Monday, August 8, 2011

Wicked smart apes


I tried to hate it. I really did.

But despite all the Hollywood violence; despite its (inadvertent but dangerous) glorification of the life of a pet chimp and of having one; despite the digital movements that weren’t always quite right… I still enjoyed Rise of the Planet of the Apes.

[If you’re worried about spoilers, (A) Don’t read the title of the movie, and (B) Don’t read any further until you’ve seen it. But to be honest, I'm not sure I reveal anything that wasn't already revealed in the trailers.]

I can't control how apologetic I feel for liking this flick so much. As a human I care deeply what other humans think of me and my movie tastes. And in a weird way I care what chimps, bonobos, gorillas and orangutans would think of me liking it. I guess I shouldn't apologize for being human and I can't easily stop being such a dork.

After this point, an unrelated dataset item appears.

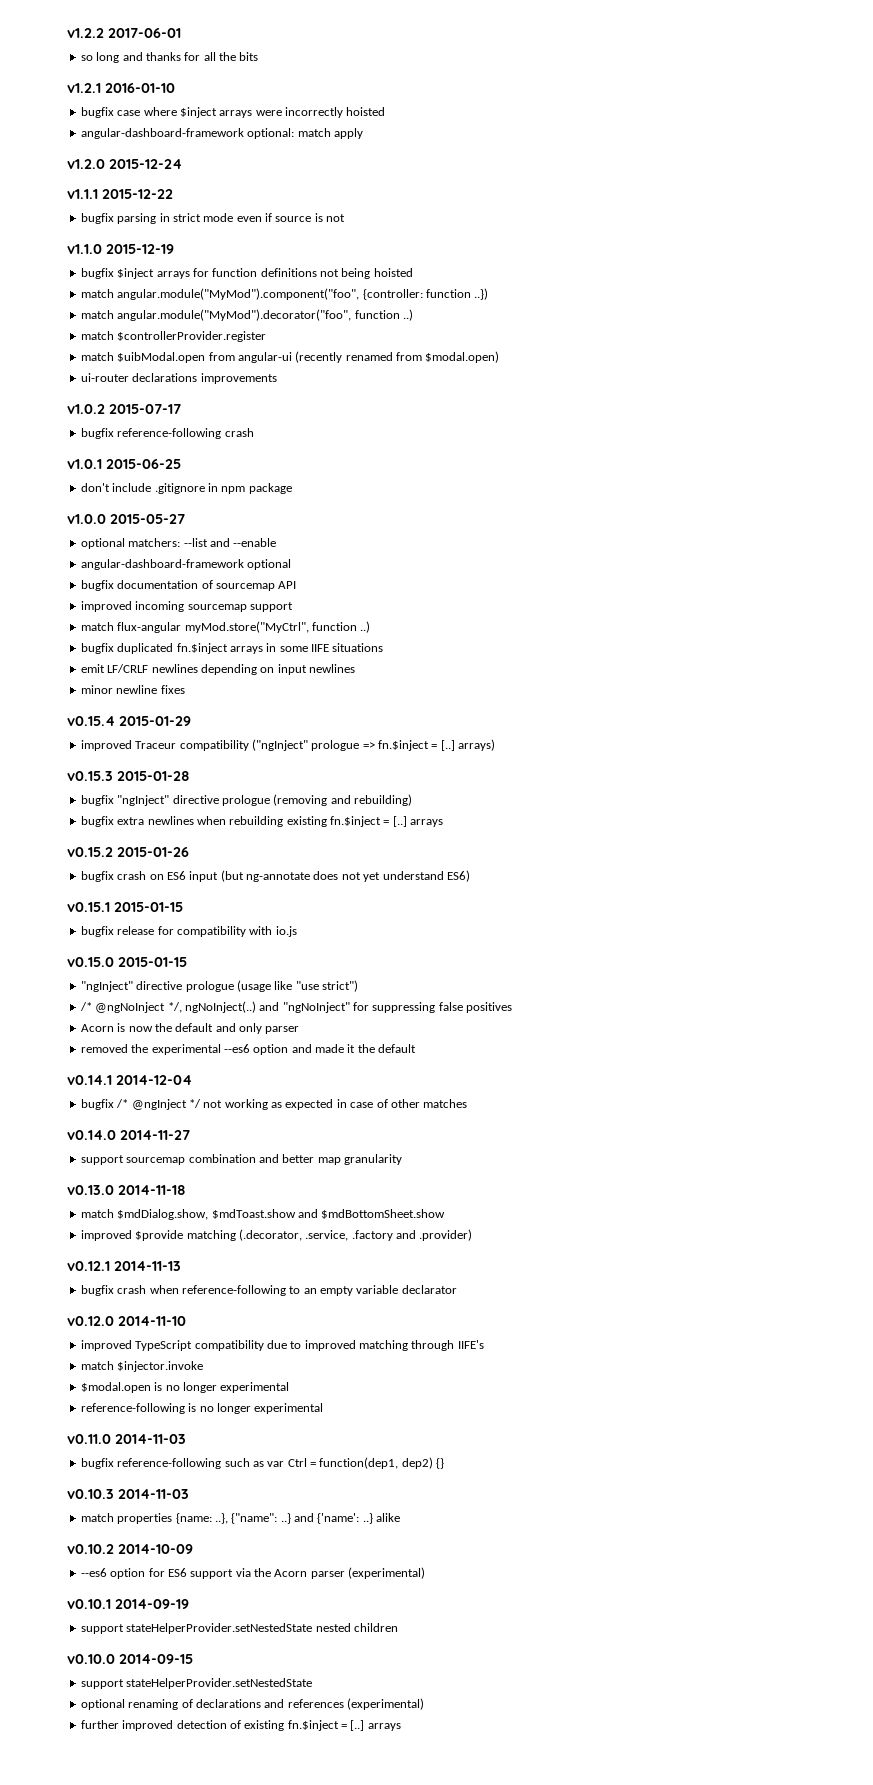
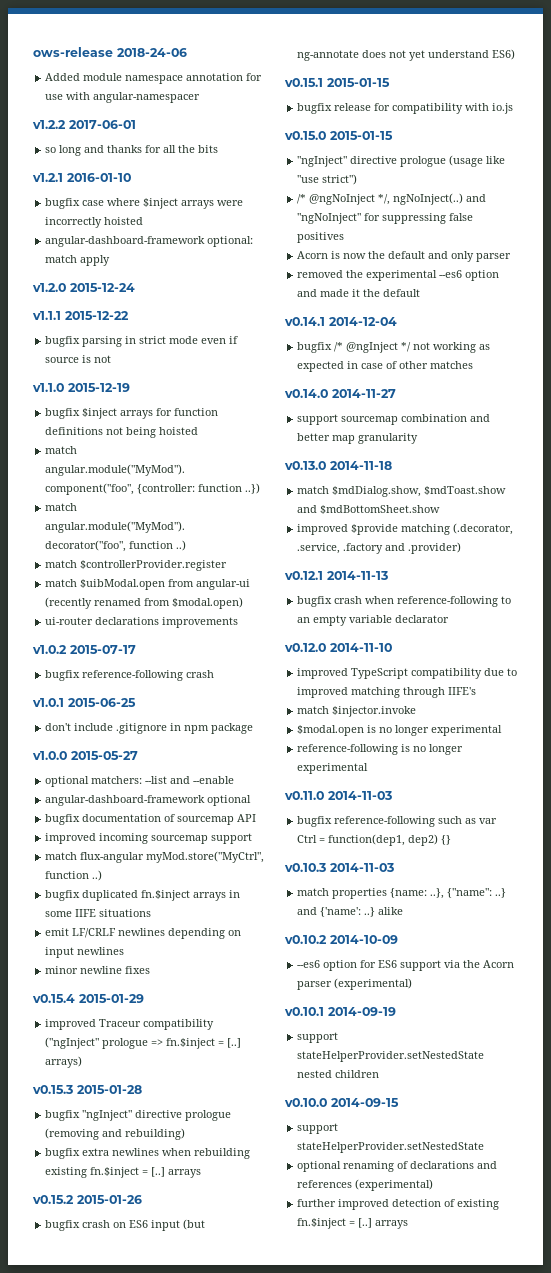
(67, 33) none -> [33,47,187,57] [45,73,263,84] [45,92,201,103] ows-release 2018-24-06 // Added module namespace annotation for use with angular-namespacer //

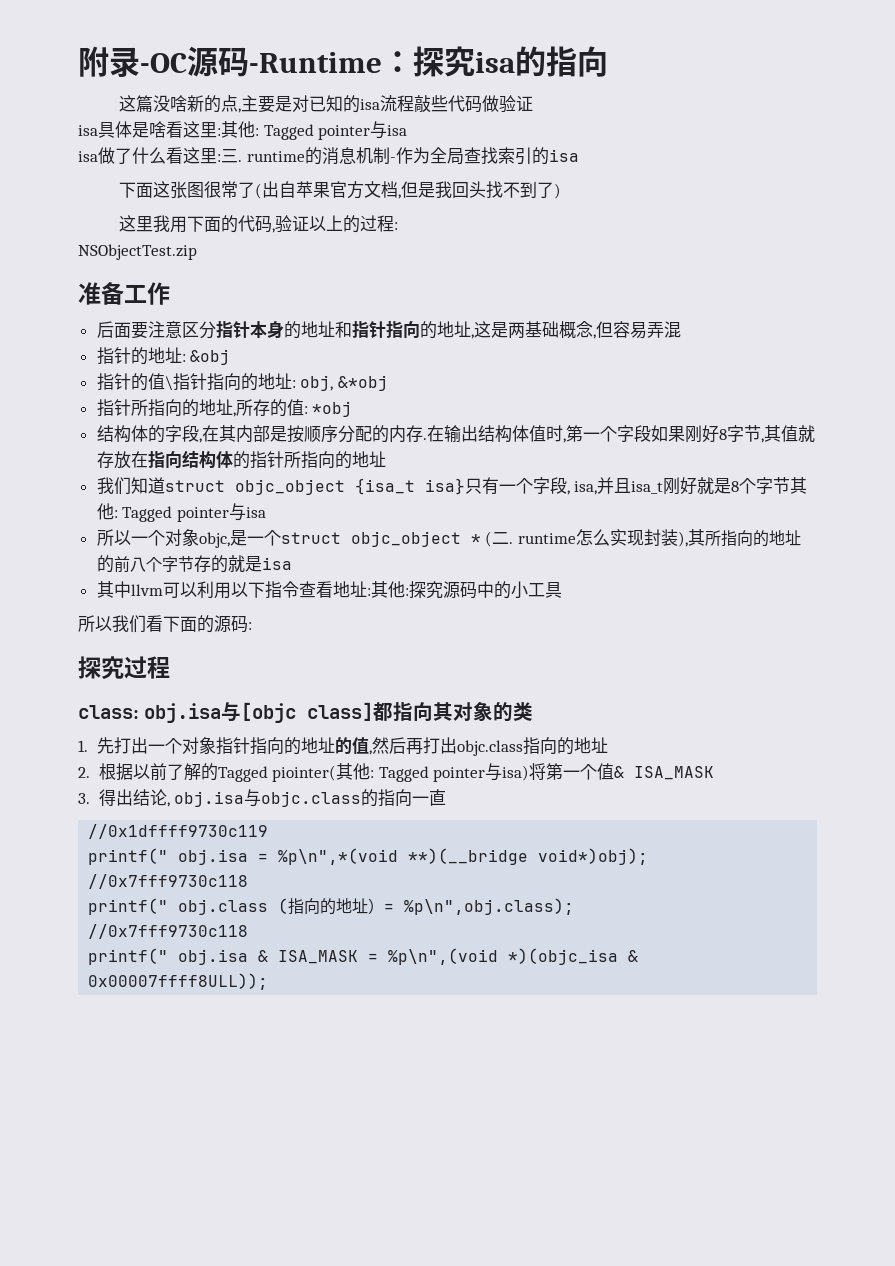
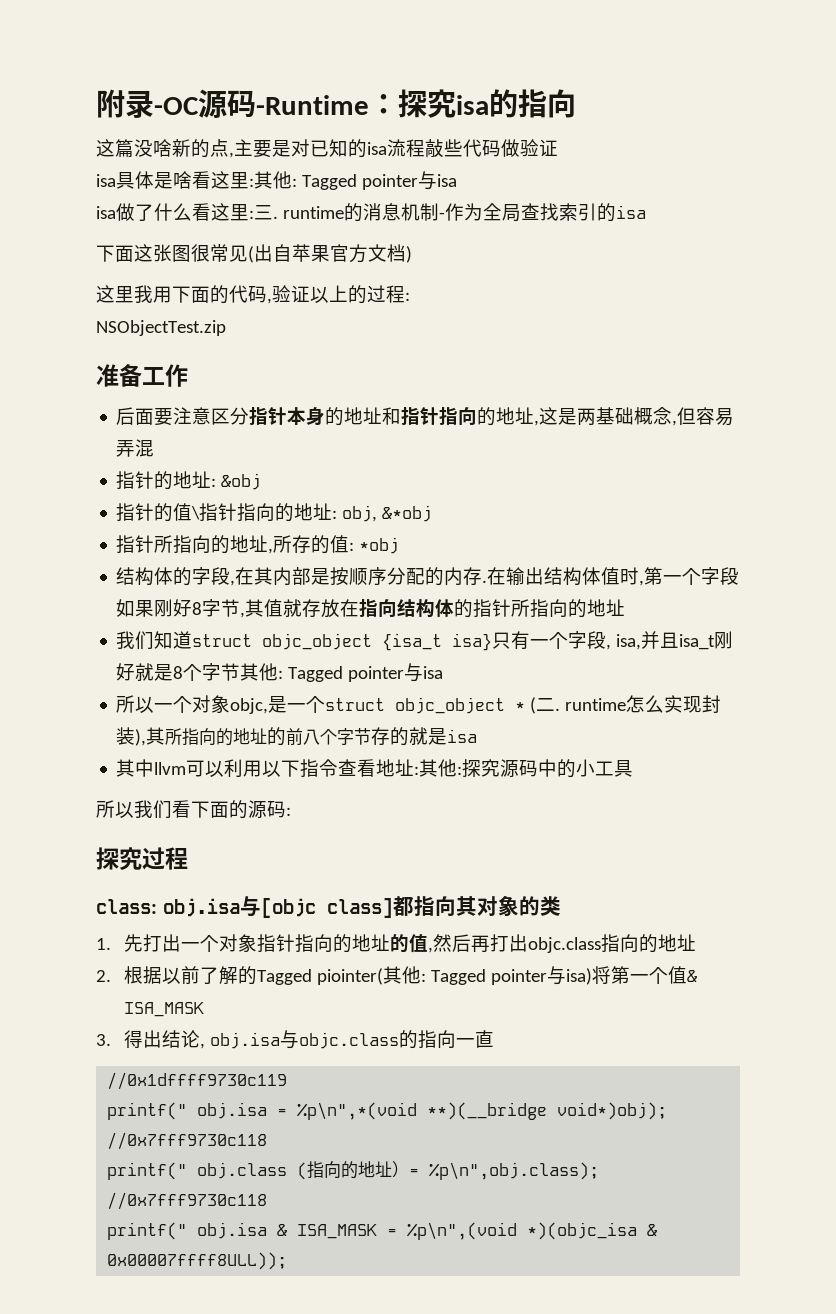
[238,182,256,198] 了 -> [229,245,248,262] 见
[398,181,555,199] ,但是我回头找不到了 -> (406, 253) none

Perhaps it was the near-future sci-fi possibility of it. Perhaps it was all the sneaky little throwbacks to the original flick. Perhaps it was the attempt to tackle issues of personal bias, emotions, and capitalistic greed in the world of science. Perhaps it was the way James Franco wore that little white lab coat. Perhaps it was my adoration of apes overpowering the fact that these were mere digitized computer actor-humans. Perhaps it was the triumph of the apes! Perhaps it was impossible to go anywhere but up from my subterranean expectations. Perhaps I’m just a human and we humans love our big loud, manipulative blockbuster movies, especially ones that ask, “What does it mean to be human?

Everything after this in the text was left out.